Forcing Learner to View All Pages

How can I force the learner to view the course linearly and not be able to jump forward using the Table of Contents?

Discussion (9)

I'm doing this in all of my courses so the TOC is not available unless a specific page in a course has been completed. In my case, I have the TOC initially hidden and have a button that toggles the visibility of the TOC. The buttons have a Hide on page show with a conditional statement:

OnPageShow: Hide

IF: undefined is not completed.

I use the next to last page in the course so that when the learner reaches the last page, the TOC buttons are visible on all pages. You could apply this to the TOC itself as well at the top of the course level using the same method.

Yes, the client requires a TOC.

Forgive me for being slow, but do you have to have a TOC?

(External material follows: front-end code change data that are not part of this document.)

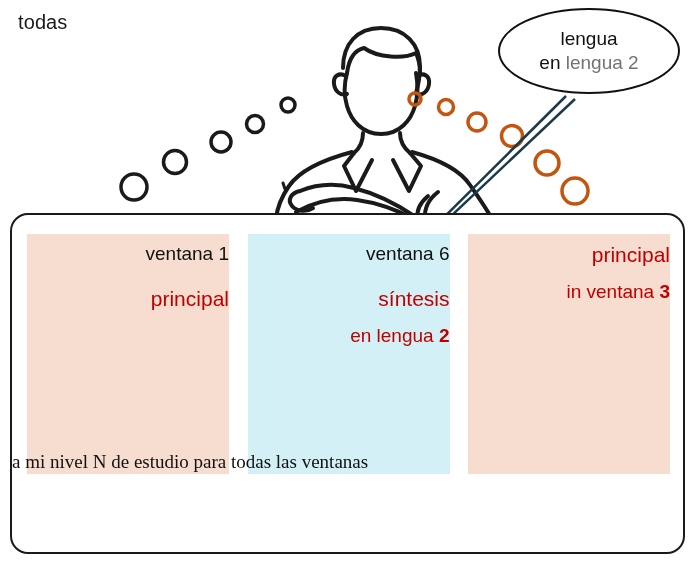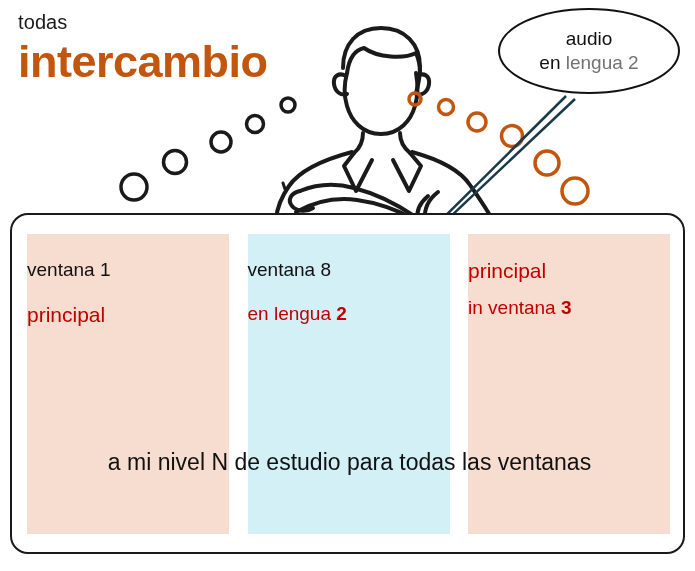--- a/index.html
+++ b/index.html
@@ -149,7 +149,6 @@
 
 <div id="header">
   <div id="modo-label">todas</div>
-  <div id="mode-title">intercambio</div>
 </div>
 
 <svg id="illustration" viewBox="0 0 695 225" xmlns="http://www.w3.org/2000/svg">

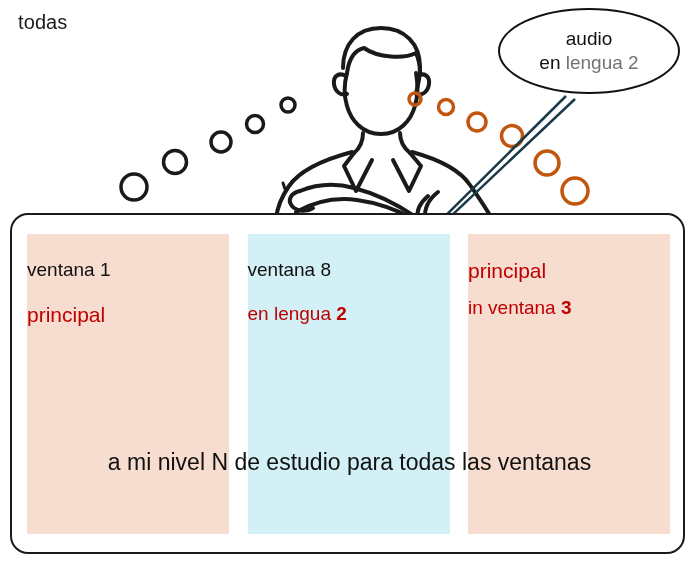--- a/index.html
+++ b/index.html
@@ -215,7 +215,7 @@
 </svg>
 
 <div id="speech-bubble">
-  <div id="bubble-line-1">audio</div>
+  <div id="bubble-line-1">lengua</div>
   <div id="bubble-line-2">
     <span>en </span><span class="accent">lengua 2</span>
   </div>

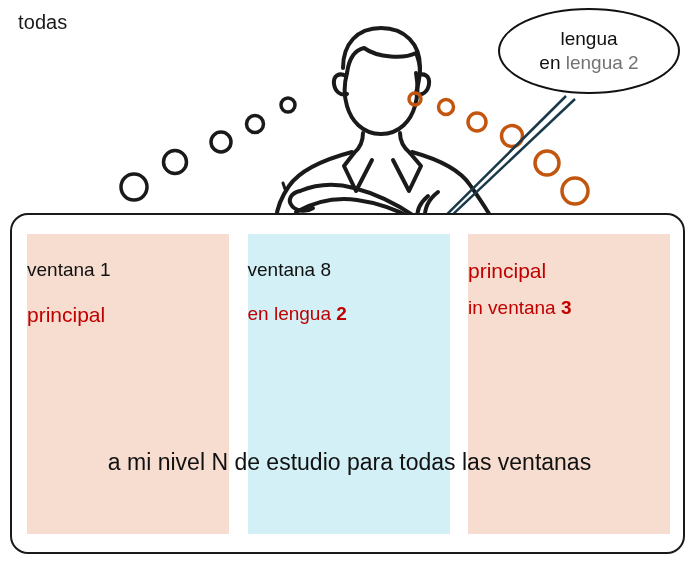--- a/index.html
+++ b/index.html
@@ -102,10 +102,10 @@
   }
   .window-col {
     width: 202px;
-    height: 300px;
+    height: 240px;
     box-sizing: border-box;
-    padding-top: 24px;
-    text-align: left;
+    padding-top: 8px;
+    text-align: right;
   }
   .window-col.peach { background: #F6DDCF; }
   .window-col.cyan  { background: #D2F0F5; }

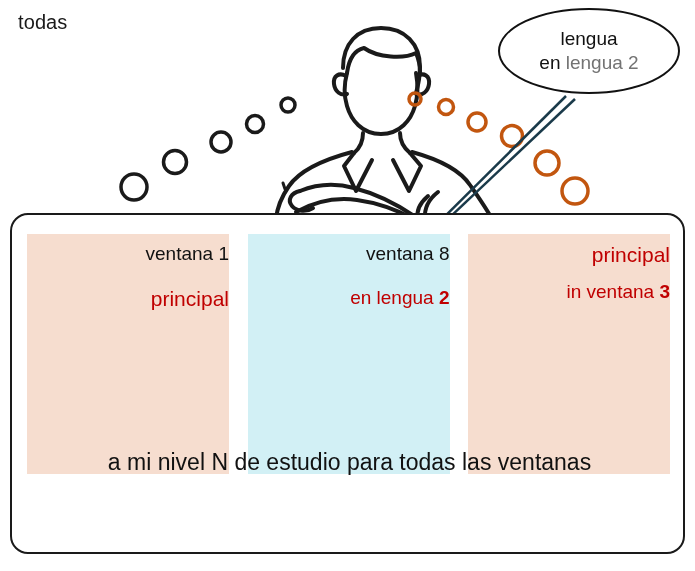--- a/index.html
+++ b/index.html
@@ -231,7 +231,7 @@
     </div>
 
     <div class="window-col cyan">
-      <div class="col-header">ventana 8</div>
+      <div class="col-header">ventana 6</div>
       <div class="col-lang"><span>en lengua </span><b>2</b></div>
     </div>
 

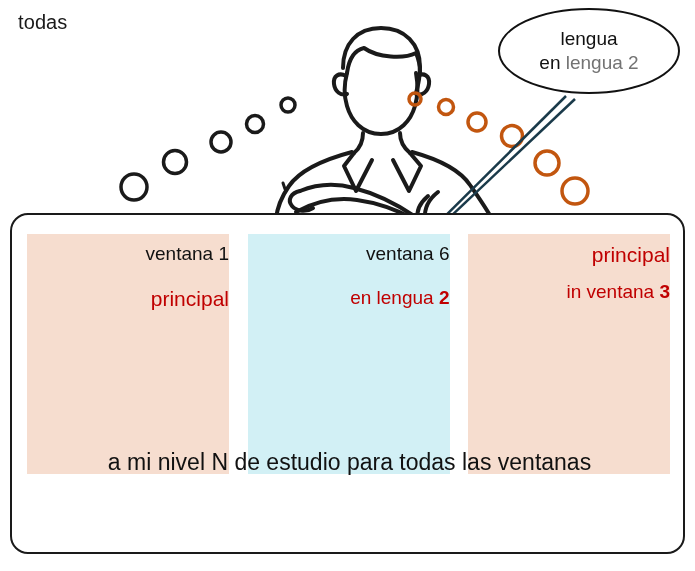--- a/index.html
+++ b/index.html
@@ -232,6 +232,7 @@
 
     <div class="window-col cyan">
       <div class="col-header">ventana 6</div>
+      <div class="col-role">síntesis</div>
       <div class="col-lang"><span>en lengua </span><b>2</b></div>
     </div>
 

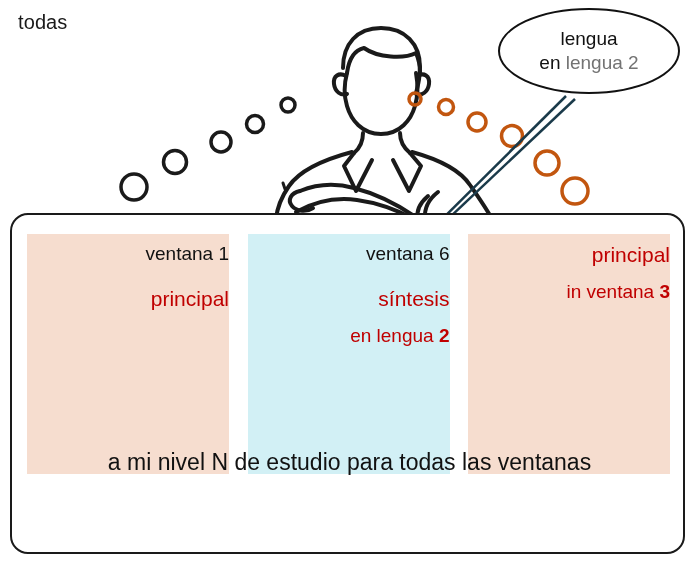--- a/index.html
+++ b/index.html
@@ -136,12 +136,12 @@
     left: 0;
     top: 235px;
     width: 675px;
-    text-align: center;
-    font-size: 23px;
+    font-size: 19px;
     line-height: 24px;
     color: #111111;
     z-index: 4;
     pointer-events: none;
+    font-family: Liberation Serif, serif;
   }
 </style>
 </head>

Thanks, Jason! I am going to try this. What do you mean by "I use the next to last page in the course ..."?

Tina

By last page, I'm referring to whichever page in the course you want to start allowing the user to access the TOC. For example, you want the learner to go all the way through a test at the end of the course before they can go back. The test lands on a page called "Test Results", so I would set the IF condition to "Test Results" is not completed.

I can try and post a sample a bit later. I have a template I use for my current course curriculum that does this, except the template doesn't have a "last page" :)

I'm not a fan of the transparent button method, as it creates some potential "wonkiness" with screen readers and tab order for accessibility if you're not careful about it. Even hiding the TOC with my method is a challenge - I have to group the TOC and the buttons, then set the reading order to last, otherwise the screen reader will start in on the entire TOC and read off each page and the visited state of the page.

One way to achieve what you want is simply to place a transparent button above the TOC that covers the areas that you do not want people to skip to. The button could be set up to display a message saying something like 'These links will become active once you have completed the section'. If your content is spread over different chapters then you would use a transparent button at the top level of each chapter that covers the remaining chapters in your title (if that makes sense?).

Thank you so much for your feedback. This does make sense, and I can see how it will be very useful.

My best,

Tina

Here's the sample - I added some general descriptions and process that I used to build it. Hope it helps!

Thank you for providing an example. When I get to this page it is not showing the table of contents button. Is it supposed to show in your example? I am trying to complete the same type of function. Thanks again.